Performance Discussion - The Biggest Bottleneck

Printable View

Show 25 post(s) from this thread on one page

10-12-2000, 03:54 PM
Moridin

Quote:

Originally posted by zombor:
ok, this just got way out my league https://www.sharkyforums.com/images/.../2005/06/6.gif

Hey, I'm pretty close to that myself. I may be an engineer, but I'm not a chip designer.
10-12-2000, 03:55 PM
chickenboo

Quote:

Originally posted by nkeezer:
As for what's holding up performance on the most general level, I think the answer to that is easy: hard drives.

I don't know about you, but my hard drive is blazing fast compared to my floppy drive. Isn't there anyone that can make my floppy drive go faster??!! https://www.sharkyforums.com/images/.../2005/06/5.gif
10-12-2000, 04:13 PM
Ymaster

Quote:

Originally posted by chickenboo:
I don't know about you, but my hard drive is blazing fast compared to my floppy drive. Isn't there anyone that can make my floppy drive go faster??!! https://www.sharkyforums.com/images/.../2005/06/5.gif

No! Just use a zipdrive...
10-12-2000, 04:27 PM
Moridin

Quote:

Originally posted by Arcadian:
For an in order device, Itanium can be much faster than many out of order devices. It is the architecture itself that makes in order operation work. The reason why in order affects performance in x86 is because there are too many dependancies, and even register renaming can't solve them all. In EPIC, these dependancies are resolved at compiler time, so that the CPU will not be stalled as often. In order actually raises the performance of the Itanium.

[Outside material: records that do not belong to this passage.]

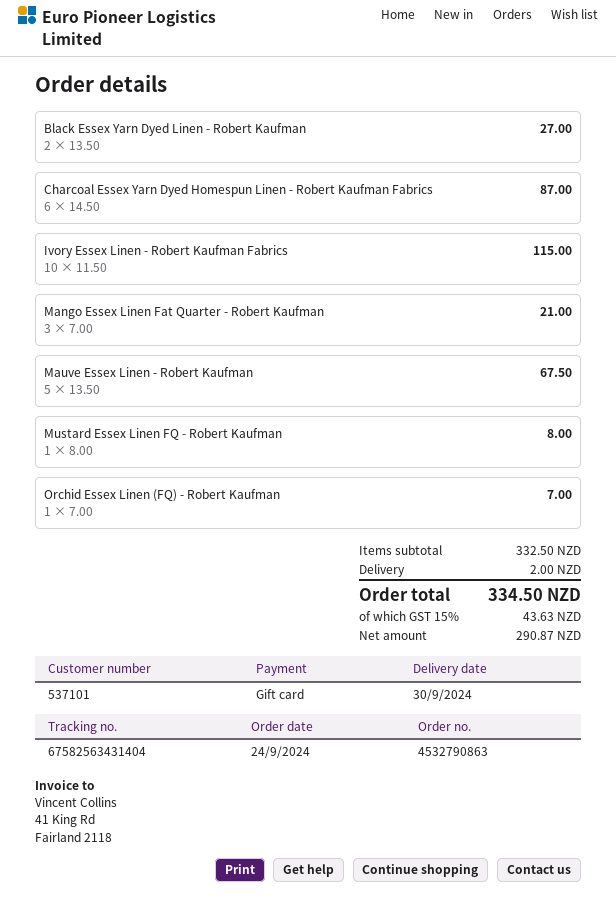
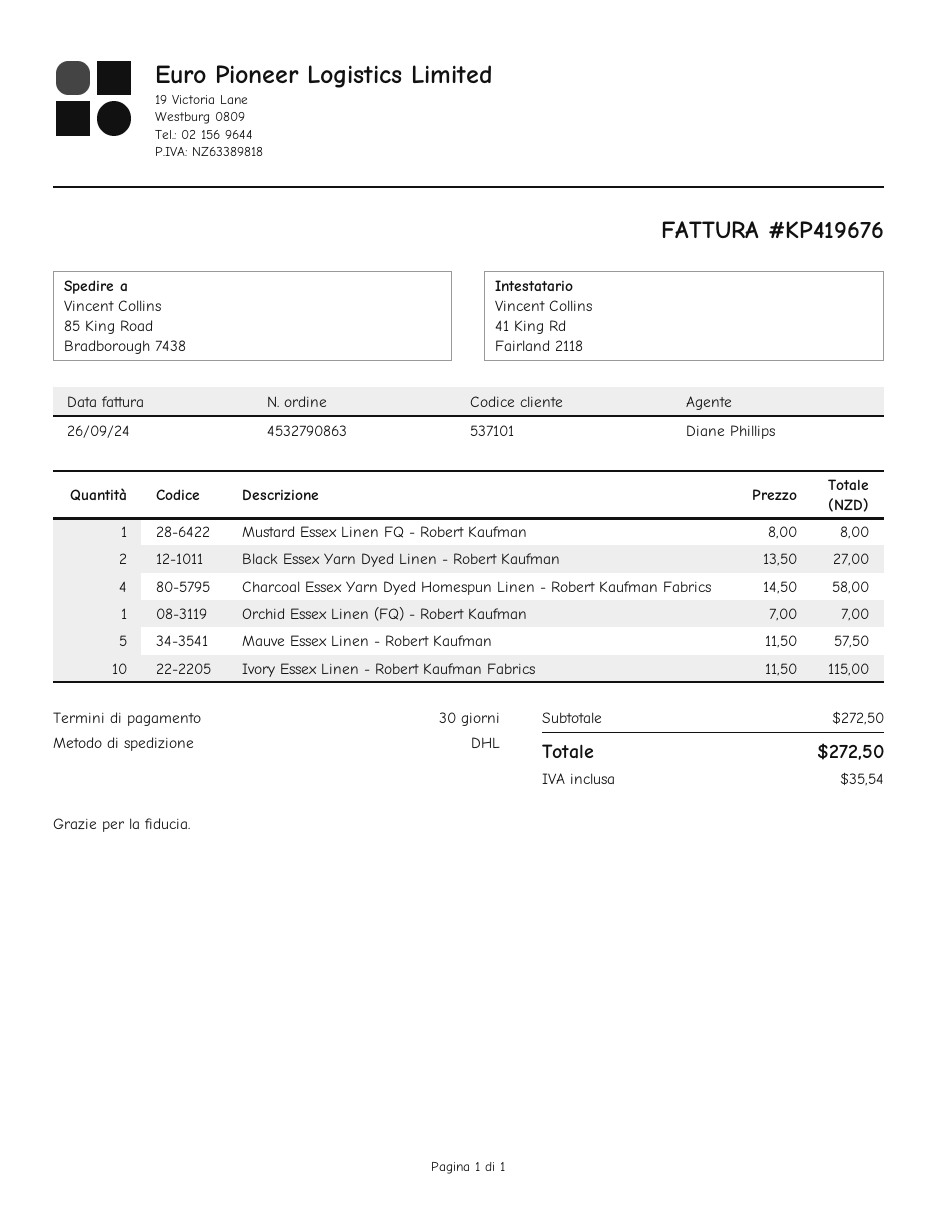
Charcoal Essex Yarn Dyed Homespun Linen - Robert Kaufman Fabrics: 6 x 14.50 = 87.00 -> 4 x 14.50 = 58.00
Mango Essex Linen Fat Quarter - Robert Kaufman: 3 x 7.00 = 21.00 -> none
Mauve Essex Linen - Robert Kaufman: 5 x 13.50 = 67.50 -> 5 x 11.50 = 57.50
subtotal: 332.50 -> 272.50
shipping: 2.00 -> none
tax: 43.63 -> 35.54
total: 334.50 -> 272.50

EPIC cannot resolve them all either. Memory dependencies cannot be predicated at compile time and therefore can never be resolved by an in order machine. As the gap between processor speed and memory speed increases so do the effect of memory dependencies. A deep OOO design can deal with most of the instruction dependencies and help with memory dependencies as well.

To expand on this a bit, at compile time you don't know if a given piece of data will be in L1 L2 or main memory. If you try to execute an instruction that operates on that data an in order processor, EPIC included, has no choice but to wait until it loads that data from memory. You can get around this a little by placing the load as soon as possible in the instruction stream and working on the data later, but you still have no idea exactly how long you will have wait before the data is in a register. This is why EPIC needs so many registers.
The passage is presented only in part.